[Dataset entries]

——

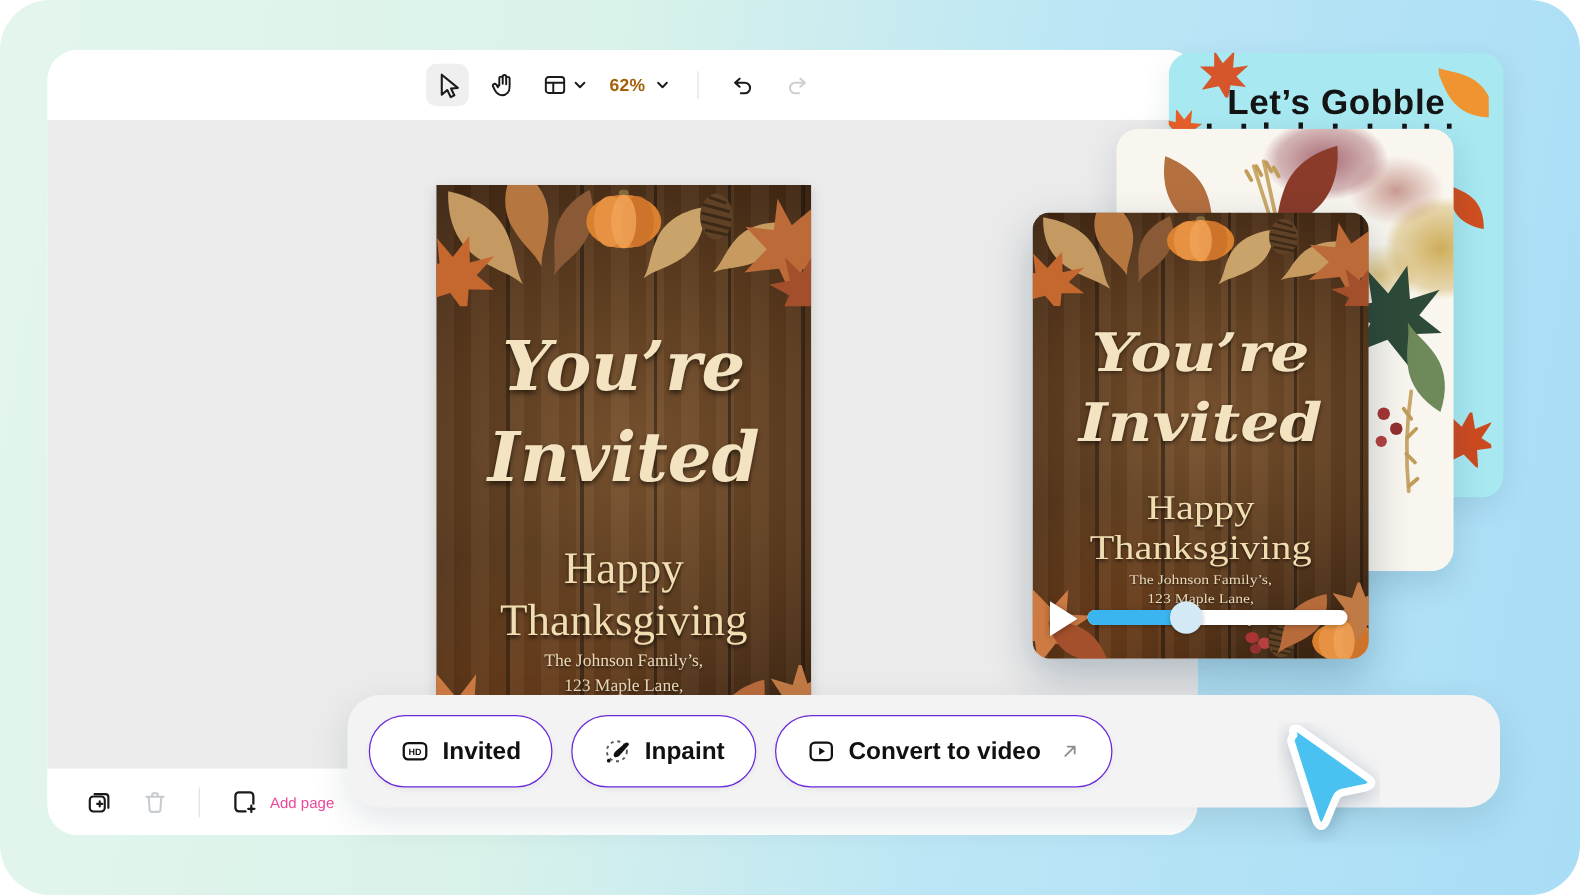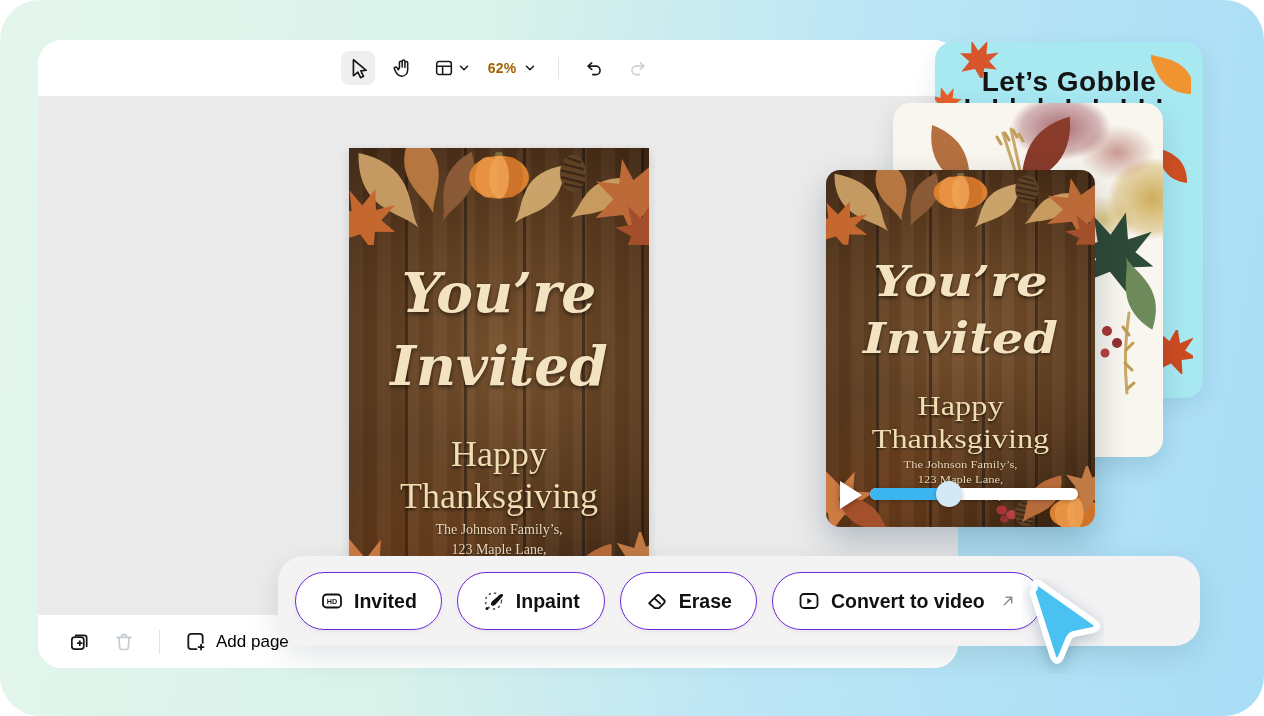--- a/index.html
+++ b/index.html
@@ -16,21 +16,21 @@
   .tool-btn{ display:flex; align-items:center; justify-content:center; gap:3px;
     height:34px; min-width:34px; border-radius:8px; cursor:pointer; padding:0 4px;}
   .tool-btn.selected{ background:#efefef; }
   .zoom-text{ font-size:14px; font-weight:600; color:#a16207; letter-spacing:.2px;}
   .tb-divider{ width:1px; height:22px; background:#e3e3e3; margin:0 8px; }
   .canvas{ position:absolute; left:0; top:56px; right:0; height:519px; background:#ebebeb; overflow:hidden;}
   .window-footer{ position:absolute; left:0; bottom:0; right:0; height:53px; background:#fff;
     border-radius:0 0 24px 24px; display:flex; align-items:center; padding-left:30px; gap:22px;}
   .footer-divider{ width:1px; height:24px; background:#e4e4e4; margin:0 2px;}
   .add-page{ display:flex; align-items:center; gap:9px; cursor:pointer;}
-  .add-page-label{ font-size:17px; color:#000000; }
+  .add-page-label{ font-size:12px; color:#ec4899; }
   .fit-square{ position:absolute; left:867px; top:-10px; width:23px; height:23px;
     border:2.2px solid #1a1a1a; border-radius:4px; background:transparent;}
   
   .poster{ position:absolute; overflow:hidden; }
   .poster-inner{ position:absolute; left:0; top:0; width:300px; height:463px; transform-origin:0 0;
     background:
       radial-gradient(ellipse 95% 60% at 18% 96%, rgba(205,110,40,.30), rgba(0,0,0,0) 55%),
       radial-gradient(ellipse 120% 85% at 52% 46%, #7c5530 0%, #5a3a1e 42%, #36200f 74%, #241407 100%);
   }
   .planks{ position:absolute; inset:0;
@@ -329,27 +329,20 @@
     <div class="pill">
       <svg width="24" height="24" viewBox="0 0 24 24">
         <circle cx="11.5" cy="12" r="8" fill="none" stroke="#555" stroke-width="1.5" stroke-dasharray="2.4 3"></circle>
         <path d="M20.5 7.5 l-6.5 7.5 c-1.5 1.7-3.5 2.3-4.6 1.3 c-1-1-.4-3 1.3-4.5 L18.2 5.4 c.8-.7 2-.6 2.6.2 c.5.7.4 1.4-.3 1.9 Z" fill="#111"></path>
         <circle cx="5" cy="19.5" r="1.5" fill="#111"></circle>
       </svg>
       <span>Inpaint</span>
     </div>
     <div class="pill">
       <svg width="24" height="24" viewBox="0 0 24 24">
-        <path d="M4.2 14.2 L11.6 6.8 a2.2 2.2 0 0 1 3.1 0 L19 11 a2.2 2.2 0 0 1 0 3.1 L14 19.2 H10 L4.2 14.2 Z" fill="none" stroke="#111" stroke-width="1.8" stroke-linejoin="round"></path>
-        <path d="M9.2 9.2 L15.8 15.2" stroke="#111" stroke-width="1.8"></path>
-      </svg>
-      <span>Erase</span>
-    </div>
-    <div class="pill">
-      <svg width="24" height="24" viewBox="0 0 24 24">
         <rect x="3.5" y="5" width="17" height="14" rx="3.5" fill="none" stroke="#111" stroke-width="1.8"></rect>
         <path d="M10.3 9 L15 12 L10.3 15 Z" fill="#111"></path>
       </svg>
       <span>Convert to video</span>
       <svg class="ext" width="18" height="18" viewBox="0 0 24 24">
         <path d="M7 17 L17 7 M9.5 7 H17 V14.5" fill="none" stroke="#8e8e8e" stroke-width="2" stroke-linecap="round" stroke-linejoin="round"></path>
       </svg>
     </div>
   </div>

——

• **TO DO**: Copy the entries exactly. Leave the pictures out.

• **ANSWER SPACE**:
--- a/index.html
+++ b/index.html
@@ -16,21 +16,21 @@
   .tool-btn{ display:flex; align-items:center; justify-content:center; gap:3px;
     height:34px; min-width:34px; border-radius:8px; cursor:pointer; padding:0 4px;}
   .tool-btn.selected{ background:#efefef; }
   .zoom-text{ font-size:14px; font-weight:600; color:#a16207; letter-spacing:.2px;}
   .tb-divider{ width:1px; height:22px; background:#e3e3e3; margin:0 8px; }
   .canvas{ position:absolute; left:0; top:56px; right:0; height:519px; background:#ebebeb; overflow:hidden;}
   .window-footer{ position:absolute; left:0; bottom:0; right:0; height:53px; background:#fff;
     border-radius:0 0 24px 24px; display:flex; align-items:center; padding-left:30px; gap:22px;}
   .footer-divider{ width:1px; height:24px; background:#e4e4e4; margin:0 2px;}
   .add-page{ display:flex; align-items:center; gap:9px; cursor:pointer;}
-  .add-page-label{ font-size:17px; color:#000000; }
+  .add-page-label{ font-size:12px; color:#ec4899; }
   .fit-square{ position:absolute; left:867px; top:-10px; width:23px; height:23px;
     border:2.2px solid #1a1a1a; border-radius:4px; background:transparent;}
   
   .poster{ position:absolute; overflow:hidden; }
   .poster-inner{ position:absolute; left:0; top:0; width:300px; height:463px; transform-origin:0 0;
     background:
       radial-gradient(ellipse 95% 60% at 18% 96%, rgba(205,110,40,.30), rgba(0,0,0,0) 55%),
       radial-gradient(ellipse 120% 85% at 52% 46%, #7c5530 0%, #5a3a1e 42%, #36200f 74%, #241407 100%);
   }
   .planks{ position:absolute; inset:0;
@@ -329,27 +329,20 @@
     <div class="pill">
       <svg width="24" height="24" viewBox="0 0 24 24">
         <circle cx="11.5" cy="12" r="8" fill="none" stroke="#555" stroke-width="1.5" stroke-dasharray="2.4 3"></circle>
         <path d="M20.5 7.5 l-6.5 7.5 c-1.5 1.7-3.5 2.3-4.6 1.3 c-1-1-.4-3 1.3-4.5 L18.2 5.4 c.8-.7 2-.6 2.6.2 c.5.7.4 1.4-.3 1.9 Z" fill="#111"></path>
         <circle cx="5" cy="19.5" r="1.5" fill="#111"></circle>
       </svg>
       <span>Inpaint</span>
     </div>
     <div class="pill">
       <svg width="24" height="24" viewBox="0 0 24 24">
-        <path d="M4.2 14.2 L11.6 6.8 a2.2 2.2 0 0 1 3.1 0 L19 11 a2.2 2.2 0 0 1 0 3.1 L14 19.2 H10 L4.2 14.2 Z" fill="none" stroke="#111" stroke-width="1.8" stroke-linejoin="round"></path>
-        <path d="M9.2 9.2 L15.8 15.2" stroke="#111" stroke-width="1.8"></path>
-      </svg>
-      <span>Erase</span>
-    </div>
-    <div class="pill">
-      <svg width="24" height="24" viewBox="0 0 24 24">
         <rect x="3.5" y="5" width="17" height="14" rx="3.5" fill="none" stroke="#111" stroke-width="1.8"></rect>
         <path d="M10.3 9 L15 12 L10.3 15 Z" fill="#111"></path>
       </svg>
       <span>Convert to video</span>
       <svg class="ext" width="18" height="18" viewBox="0 0 24 24">
         <path d="M7 17 L17 7 M9.5 7 H17 V14.5" fill="none" stroke="#8e8e8e" stroke-width="2" stroke-linecap="round" stroke-linejoin="round"></path>
       </svg>
     </div>
   </div>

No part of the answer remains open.